#### [TRY IT]
Give back the entries that follow exactly as written. Any picture gets left out.

%%

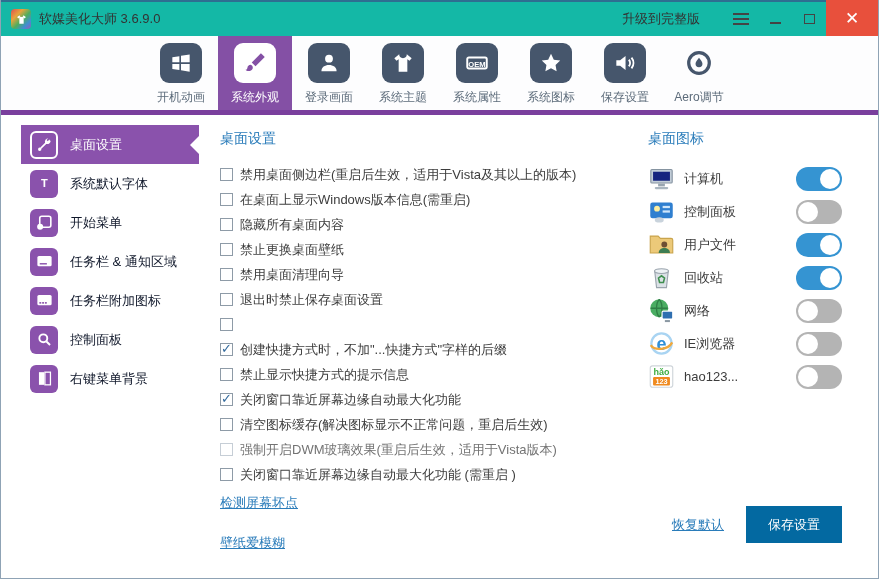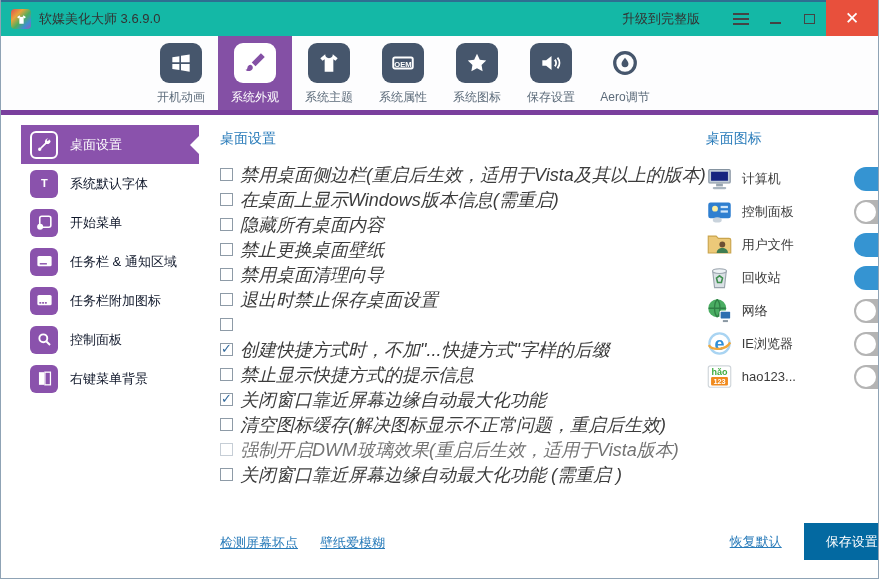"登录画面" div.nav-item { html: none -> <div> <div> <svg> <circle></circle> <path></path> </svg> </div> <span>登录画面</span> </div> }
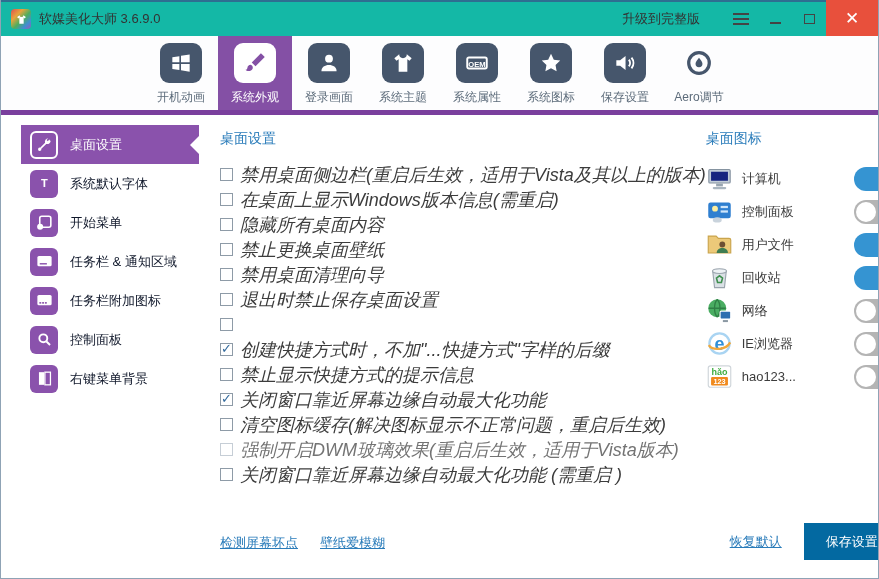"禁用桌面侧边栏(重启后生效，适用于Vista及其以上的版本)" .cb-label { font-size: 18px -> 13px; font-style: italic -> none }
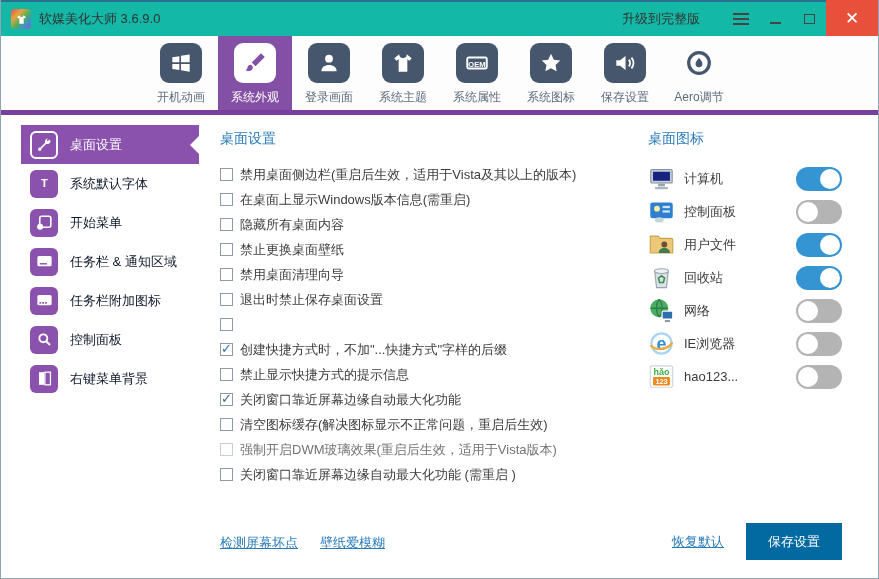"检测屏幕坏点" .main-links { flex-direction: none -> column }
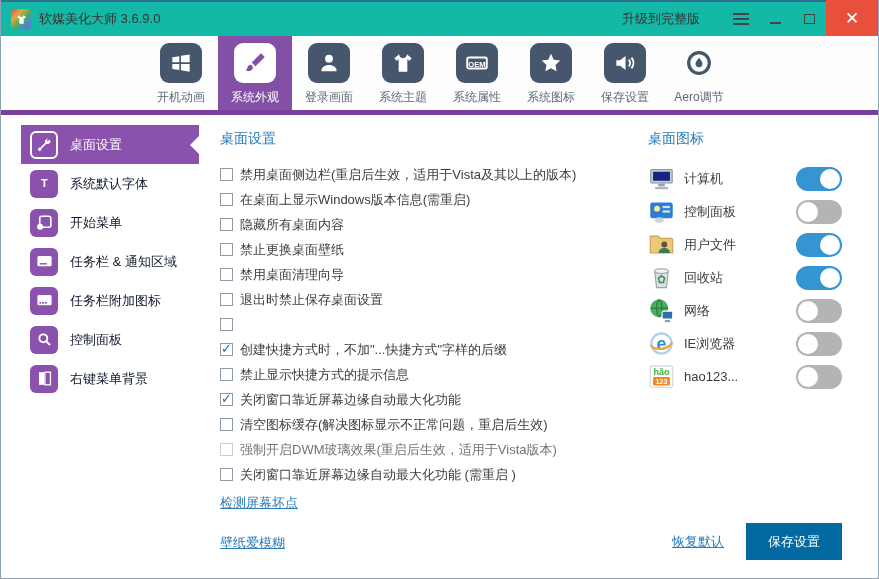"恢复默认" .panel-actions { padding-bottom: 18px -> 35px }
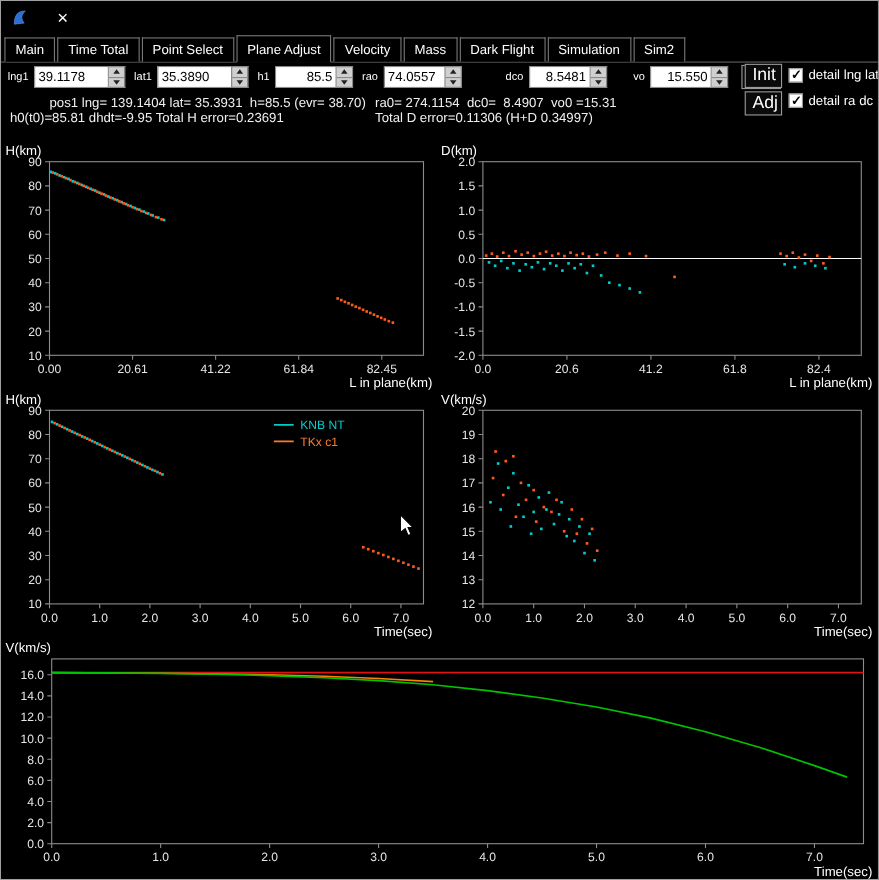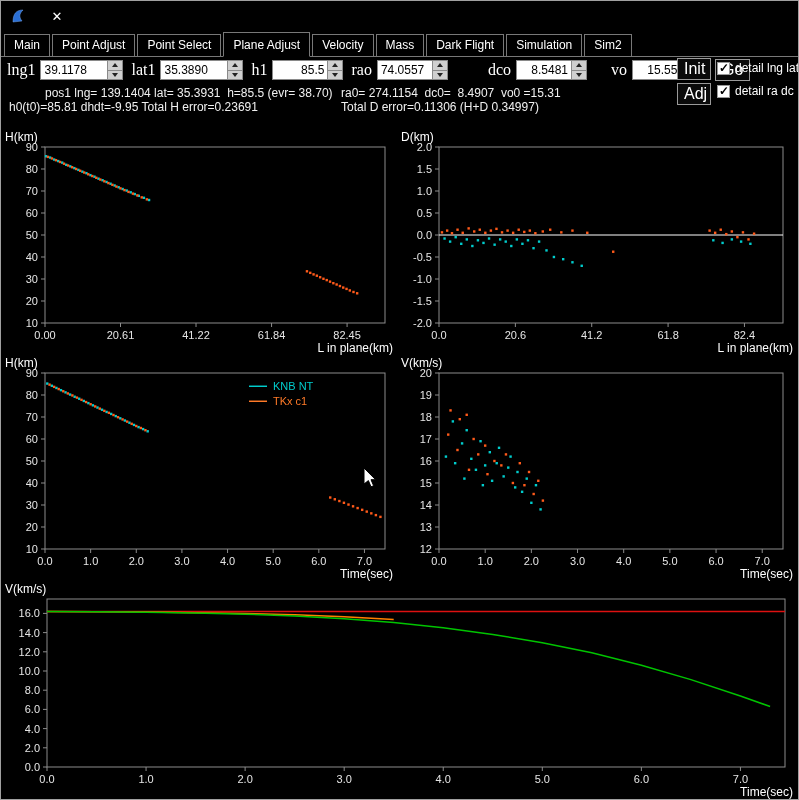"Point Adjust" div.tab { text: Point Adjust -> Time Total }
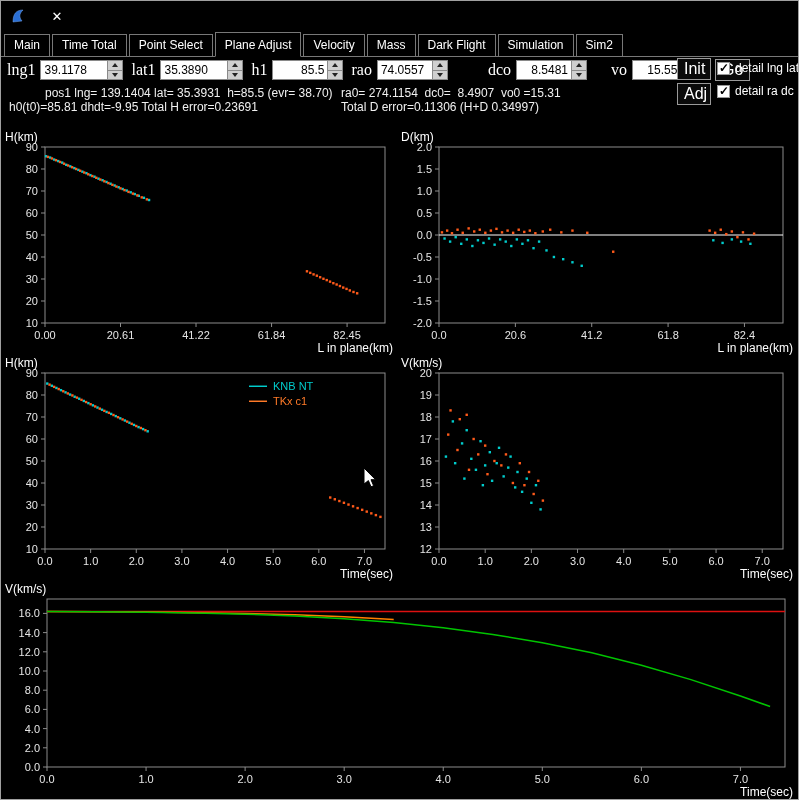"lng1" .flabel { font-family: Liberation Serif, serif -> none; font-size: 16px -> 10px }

%%

#### [SOLUTION TO THE EXERCISE]
"登录画面" div.nav-item { html: none -> <div> <div> <svg> <circle></circle> <path></path> </svg> </div> <span>登录画面</span> </div> }
"禁用桌面侧边栏(重启后生效，适用于Vista及其以上的版本)" .cb-label { font-size: 18px -> 13px; font-style: italic -> none }
"检测屏幕坏点" .main-links { flex-direction: none -> column }
"恢复默认" .panel-actions { padding-bottom: 18px -> 35px }
"Point Adjust" div.tab { text: Point Adjust -> Time Total }
"lng1" .flabel { font-family: Liberation Serif, serif -> none; font-size: 16px -> 10px }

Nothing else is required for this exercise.